**EXERCISE OBJECTIVE:**
Exact copies of the records below are needed, free of pictures.

**RECORDS PROVIDED:**
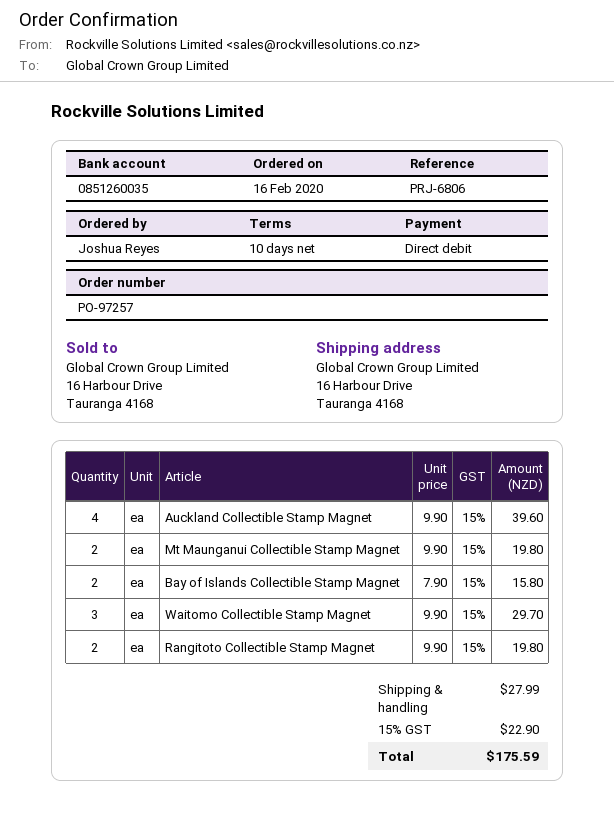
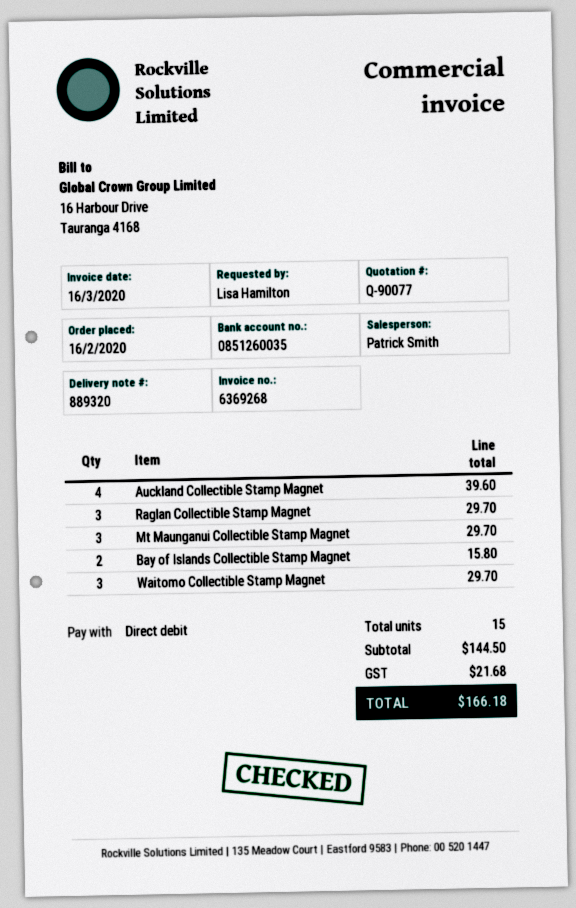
ordered by: Joshua Reyes -> Lisa Hamilton
Mt Maunganui Collectible Stamp Magnet: 2 for 19.80 -> 3 for 29.70
Rangitoto Collectible Stamp Magnet: 2 for 19.80 -> none
Raglan Collectible Stamp Magnet: none -> 3 for 29.70
shipping: 27.99 -> none
tax: 22.90 -> 21.68
total: 175.59 -> 166.18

**RESULT OF THE EXERCISE:**
ordered by: Joshua Reyes -> Lisa Hamilton
Mt Maunganui Collectible Stamp Magnet: 2 for 19.80 -> 3 for 29.70
Rangitoto Collectible Stamp Magnet: 2 for 19.80 -> none
Raglan Collectible Stamp Magnet: none -> 3 for 29.70
shipping: 27.99 -> none
tax: 22.90 -> 21.68
total: 175.59 -> 166.18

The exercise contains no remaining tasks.